Porém, admite que há discrepâncias entre locais e trabalhadores importados, mas aponta vários motivos. “Quando se recruta alguém no estrangeiro, em comparação com os executivos da mesma categoria de Macau, normalmente têm muito mais experiência”, diz. 

Além disso, para atrair estes executivos estrangeiros, a indústria do jogo acaba por lhes garantir um vencimento superior, uma vez que a vinda para o território implica uma mudança grande de vida.

Acresce a isso que nos Estados Unidos e Austrália — donde vêm a maior parte destes executivos — continua a pagar-se impostos elevados. “Ao vir para Macau, continuam a ter de pagar impostos nos seus países e em Macau. Muitas vezes, quando as empresas recrutam estes executivos, têm isso em conta”, diz, contrapondo, porém, que ainda que, em bruto, o valor pareça “elevado”, feitas as deduções, não há uma diferença assim tão grande.

Por ocasião da celebração do Dia Internacional da Mulher, a 8 de março, em declarações ao Hoje Macau, a dirigente da Associação dos Trabalhadores da Função Pública, Rita Santos, afirmou ainda existir “uma discriminação muito grande” entre homens e mulheres. “Veja-se na Assembleia Legislativa, quantas mulheres há?
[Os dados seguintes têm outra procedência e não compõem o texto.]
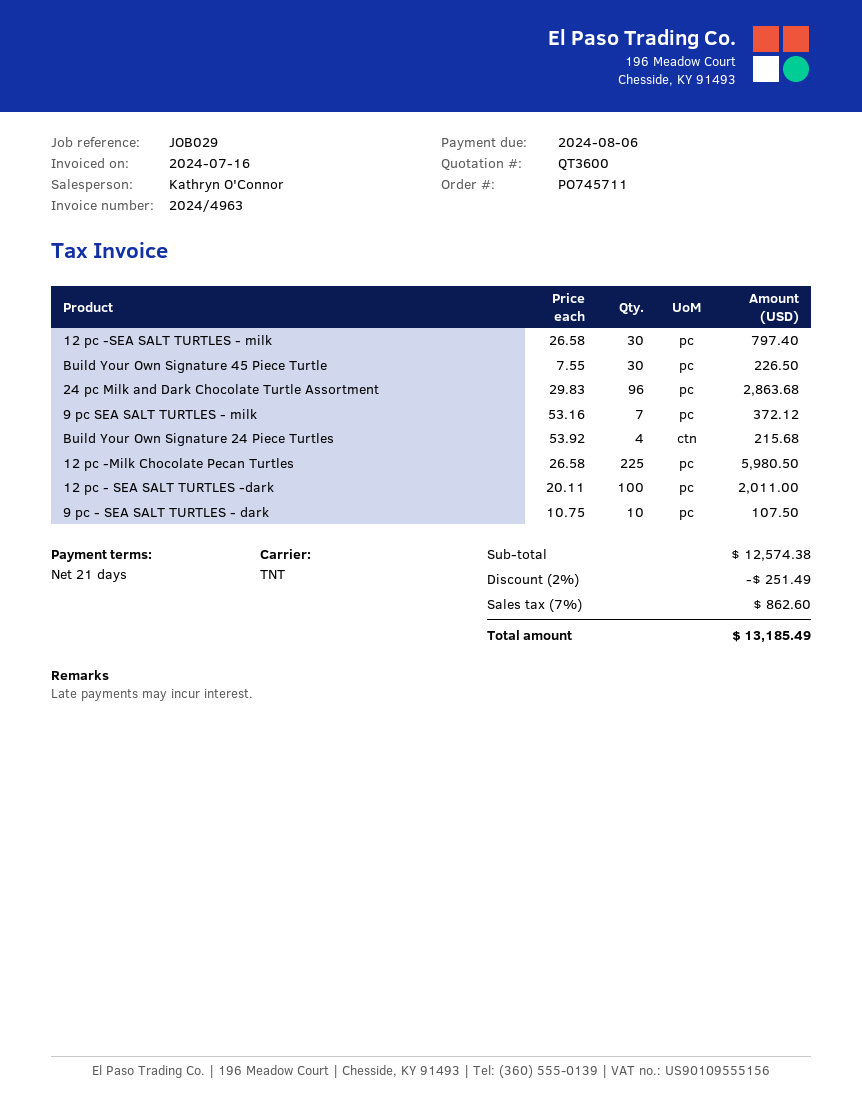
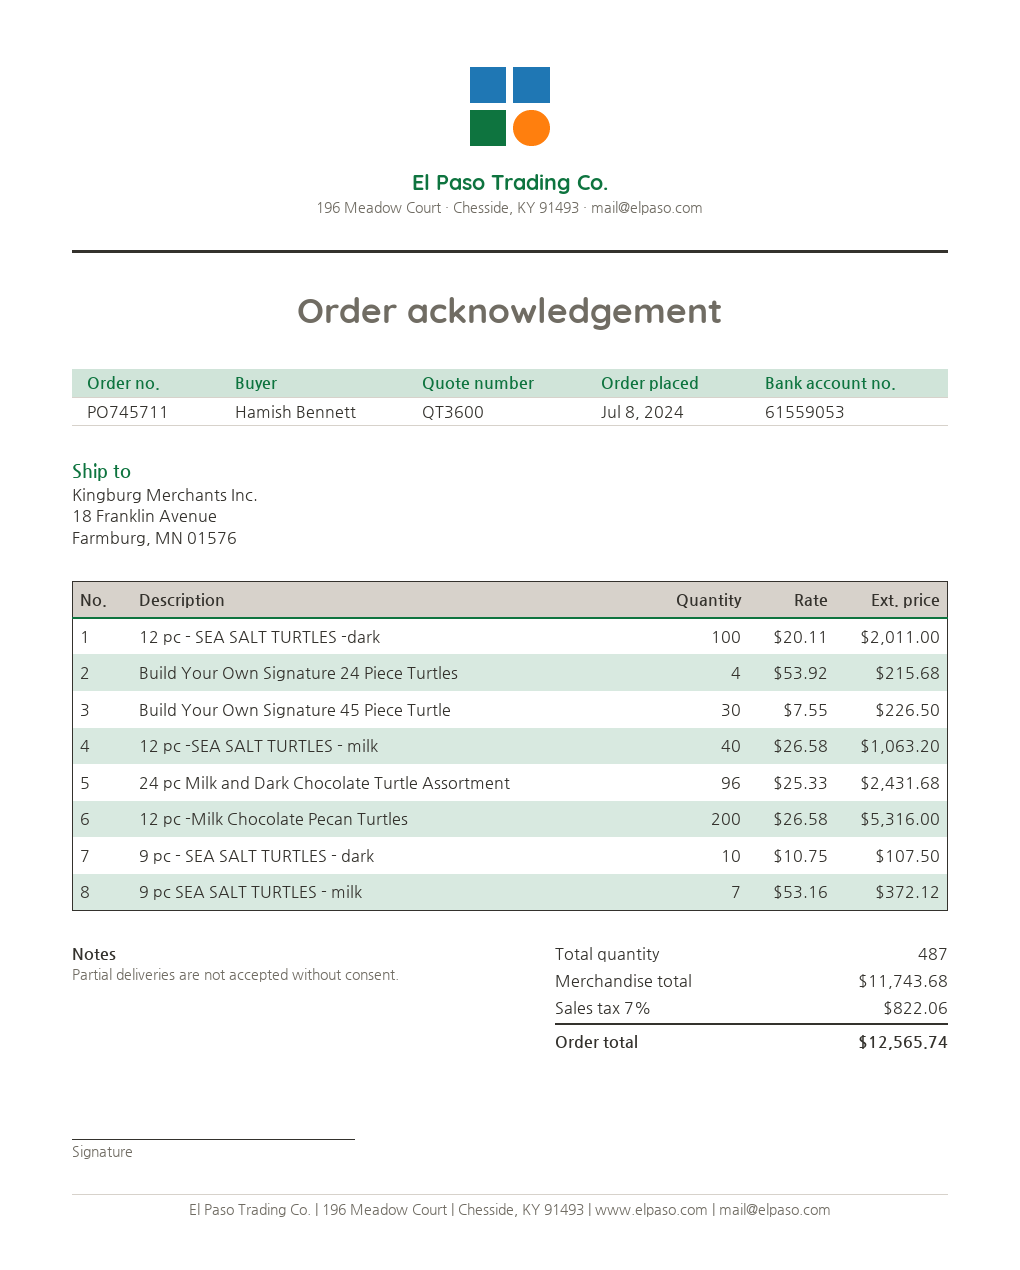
12 pc -SEA SALT TURTLES - milk: 30 x 26.58 = 797.40 -> 40 x 26.58 = 1063.20
24 pc Milk and Dark Chocolate Turtle Assortment: 96 x 29.83 = 2863.68 -> 96 x 25.33 = 2431.68
12 pc -Milk Chocolate Pecan Turtles: 225 x 26.58 = 5980.50 -> 200 x 26.58 = 5316.00
subtotal: 12574.38 -> 11743.68
discount: 2% = 251.49 -> none
tax: 7% = 862.60 -> 7% = 822.06
total: 13185.49 -> 12565.74

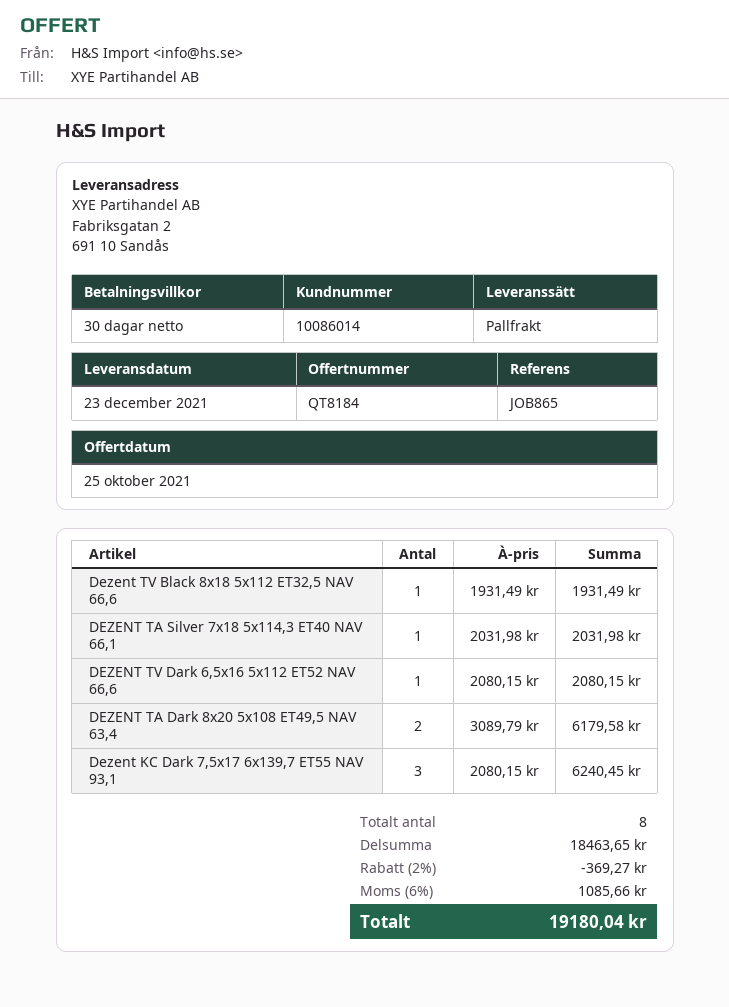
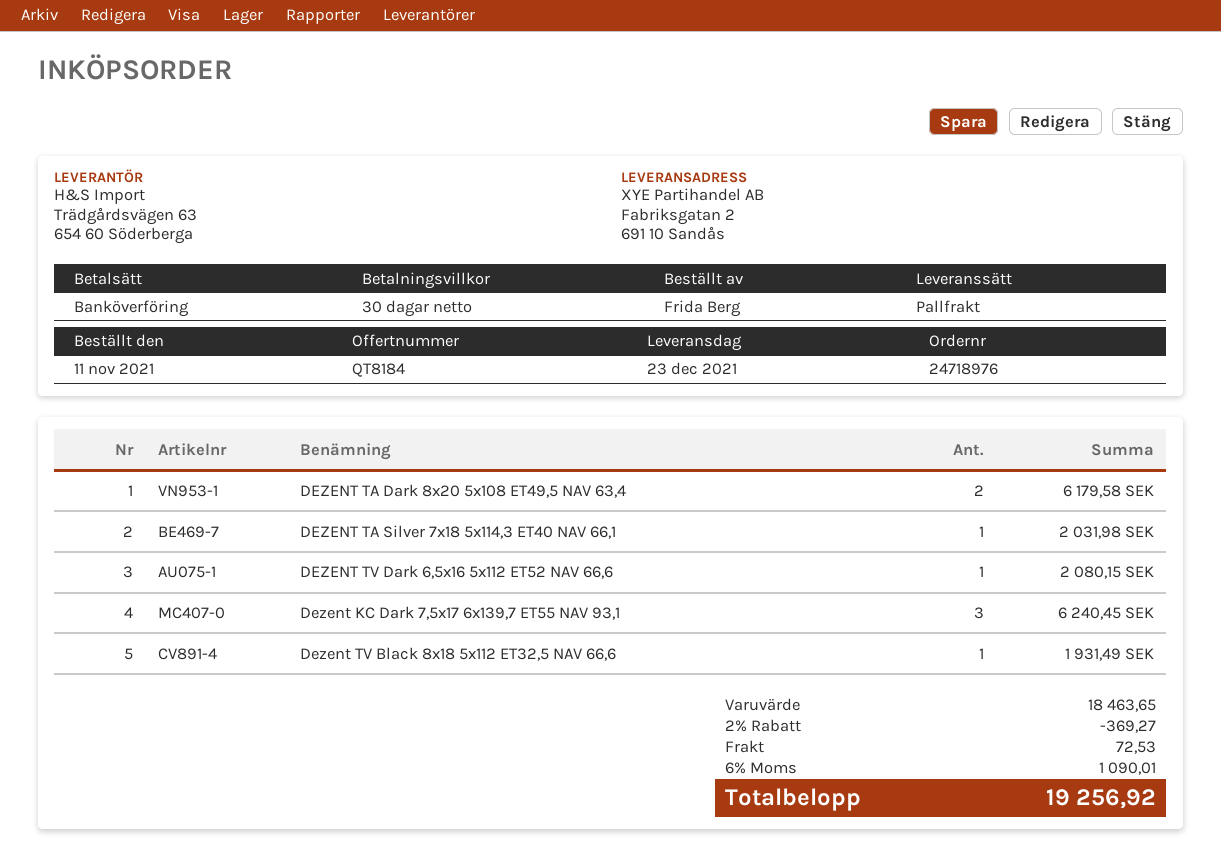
shipping: none -> 72.53
tax: 6% = 1085.66 -> 6% = 1090.01
total: 19180.04 -> 19256.92

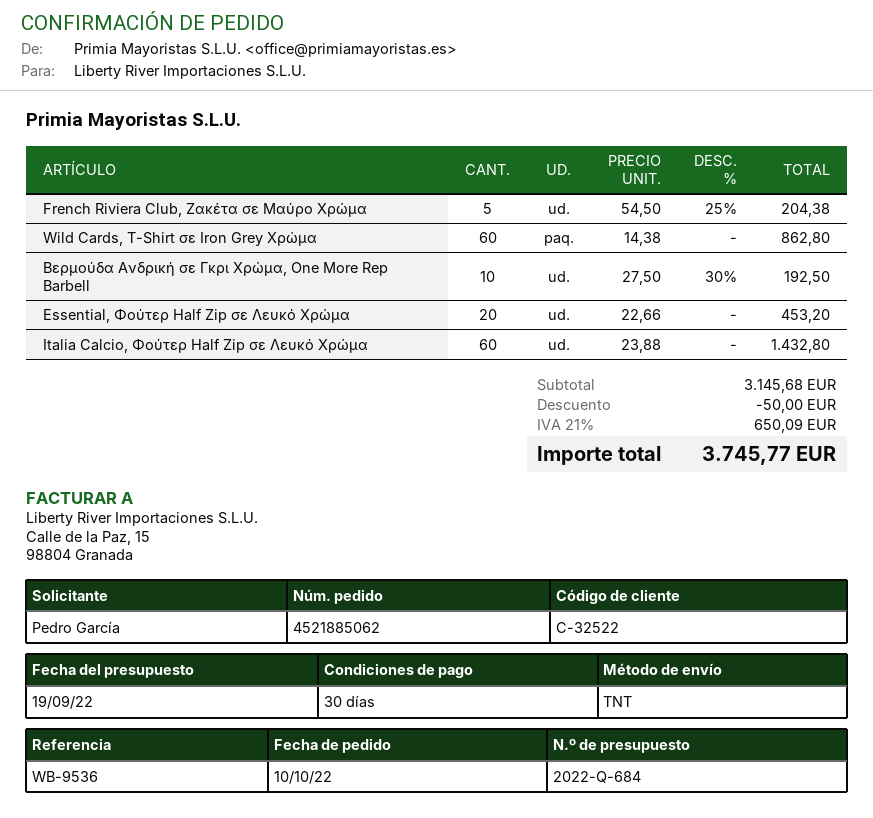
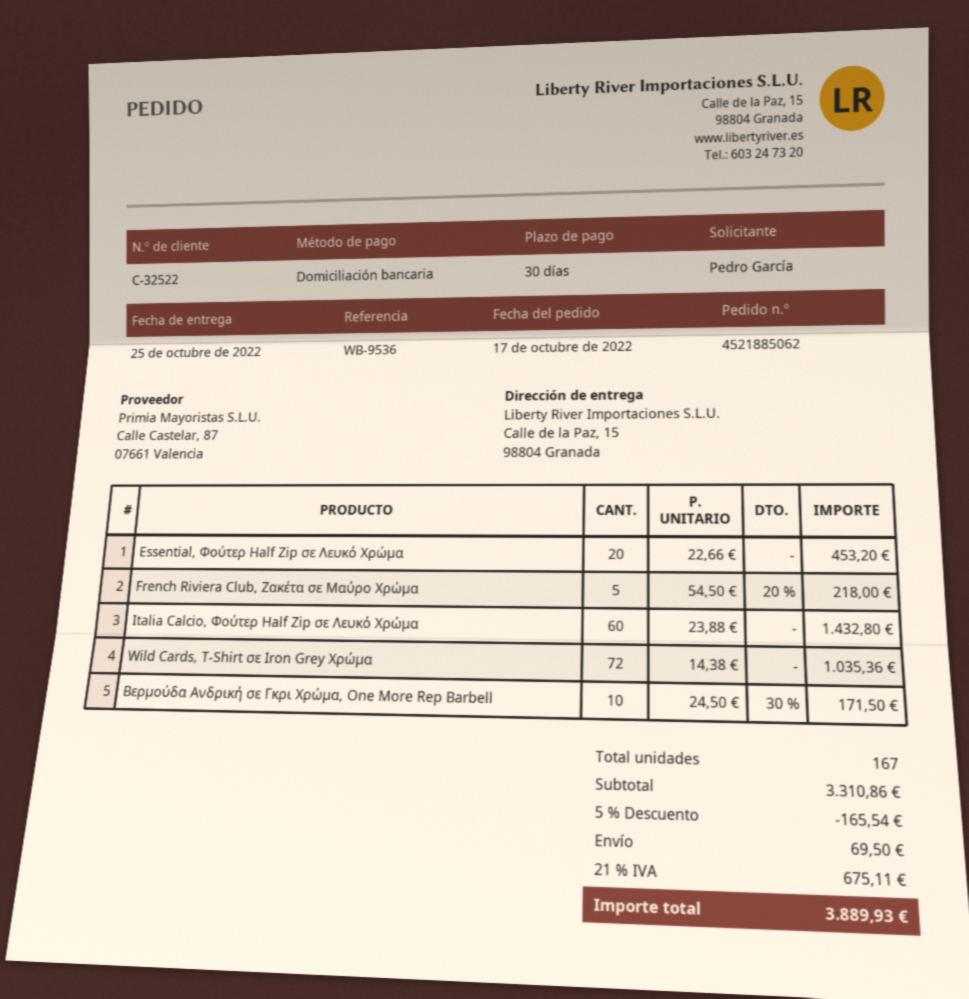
order date: 2022-10-10 -> 2022-10-17
French Riviera Club, Ζακέτα σε Μαύρο Χρώμα: 5 x 54.50 - 25% = 204.38 -> 5 x 54.50 - 20% = 218.00
Wild Cards, T-Shirt σε Iron Grey Χρώμα: 60 x 14.38 = 862.80 -> 72 x 14.38 = 1035.36
Βερμούδα Ανδρική σε Γκρι Χρώμα, One More Rep Barbell: 10 x 27.50 - 30% = 192.50 -> 10 x 24.50 - 30% = 171.50
subtotal: 3145.68 -> 3310.86
discount: 50.00 -> 165.54
shipping: none -> 69.50
tax: 21% = 650.09 -> 21% = 675.11
total: 3745.77 -> 3889.93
E nos principais cargos, quantas mulheres há? Na Função Pública quantos diretores são mulheres? E no setor privado a maioria são homens que lideram os cargos de chefia. E se forem mulheres, questionam-se as relações de proximidade que possam ter”, referiu.

O PLATAFORMA contactou as seis operadoras de jogo mas, até ao fecho desta edição, não conseguiu obter respostas.